**EXERCISE DETAILS:**
Transcribe word for word the lines below from the line with "[31,785,451,803] El precio" through the line with "[59,940,202,974] 20,92 M", ends included.

**GIVEN ENTRIES:**
=== Begin Enclosure ===

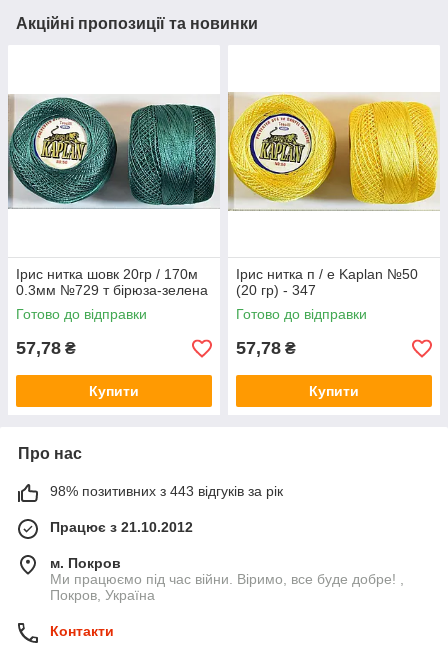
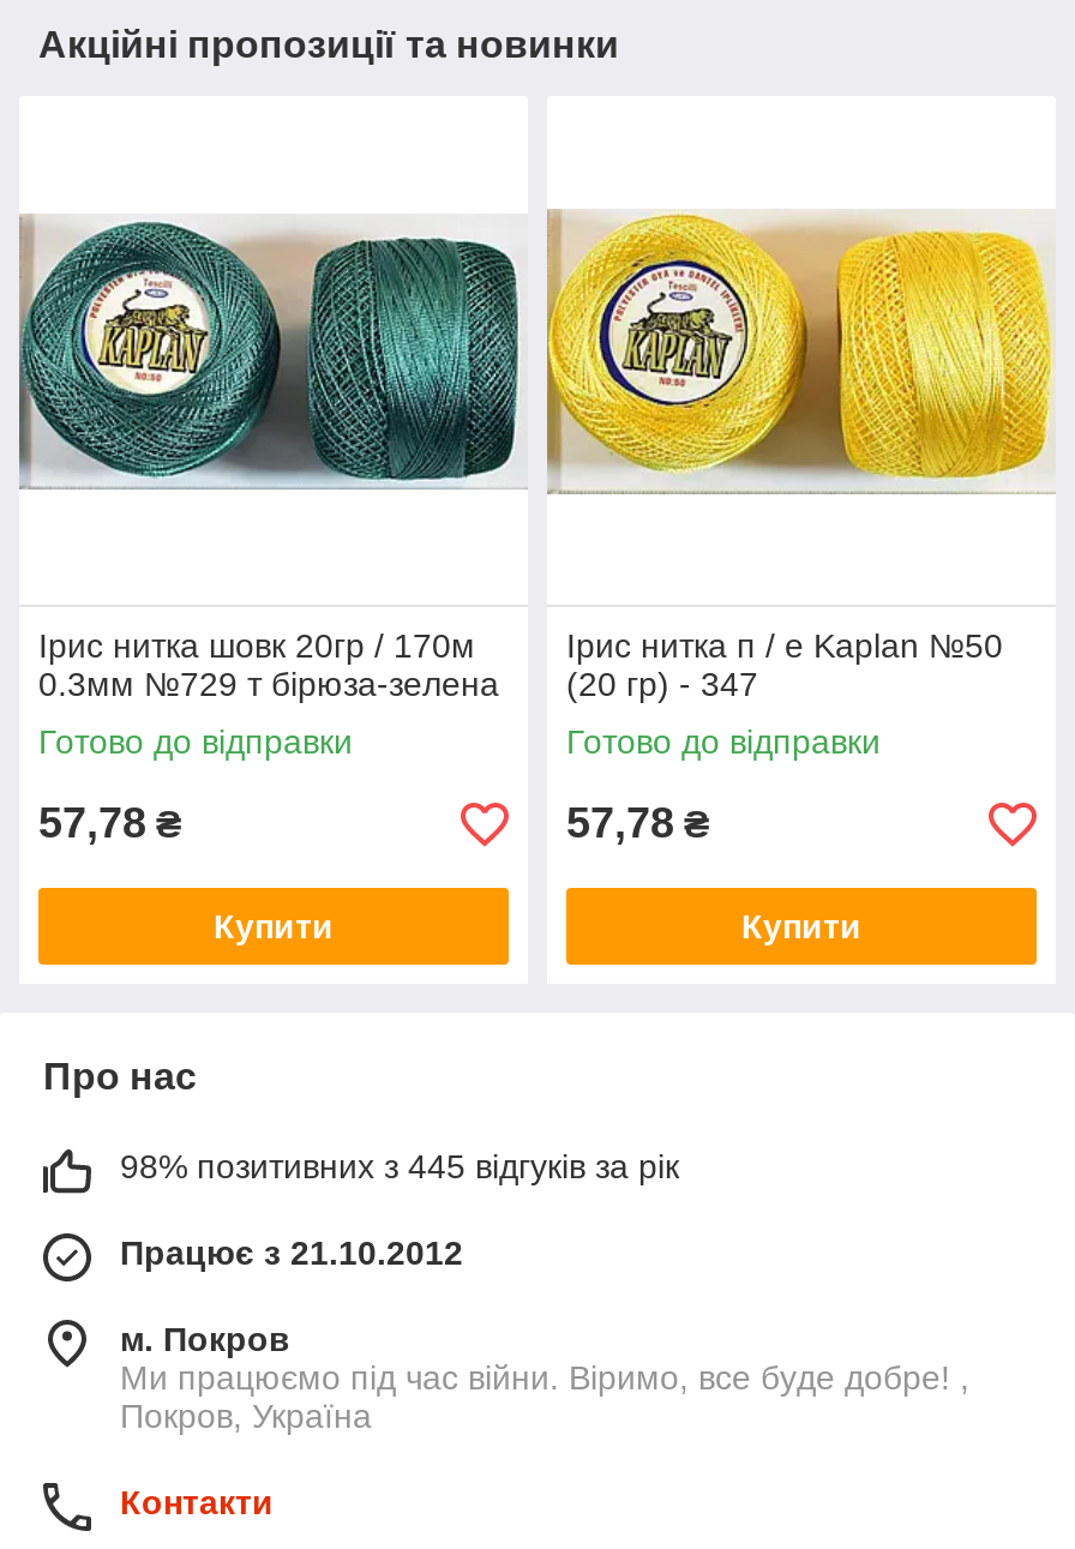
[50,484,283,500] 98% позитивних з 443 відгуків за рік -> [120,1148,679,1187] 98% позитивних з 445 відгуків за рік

=== End Enclosure ===
=== Begin Enclosure ===

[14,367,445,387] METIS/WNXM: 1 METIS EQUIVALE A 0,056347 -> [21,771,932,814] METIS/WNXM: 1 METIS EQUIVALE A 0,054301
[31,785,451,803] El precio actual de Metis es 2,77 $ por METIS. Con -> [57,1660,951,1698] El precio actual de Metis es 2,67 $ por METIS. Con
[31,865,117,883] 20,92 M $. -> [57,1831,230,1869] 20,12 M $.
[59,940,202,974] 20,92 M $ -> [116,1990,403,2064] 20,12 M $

=== End Enclosure ===

**EXERCISE OUTPUT:**
[31,785,451,803] El precio actual de Metis es 2,77 $ por METIS. Con -> [57,1660,951,1698] El precio actual de Metis es 2,67 $ por METIS. Con
[31,865,117,883] 20,92 M $. -> [57,1831,230,1869] 20,12 M $.
[59,940,202,974] 20,92 M $ -> [116,1990,403,2064] 20,12 M $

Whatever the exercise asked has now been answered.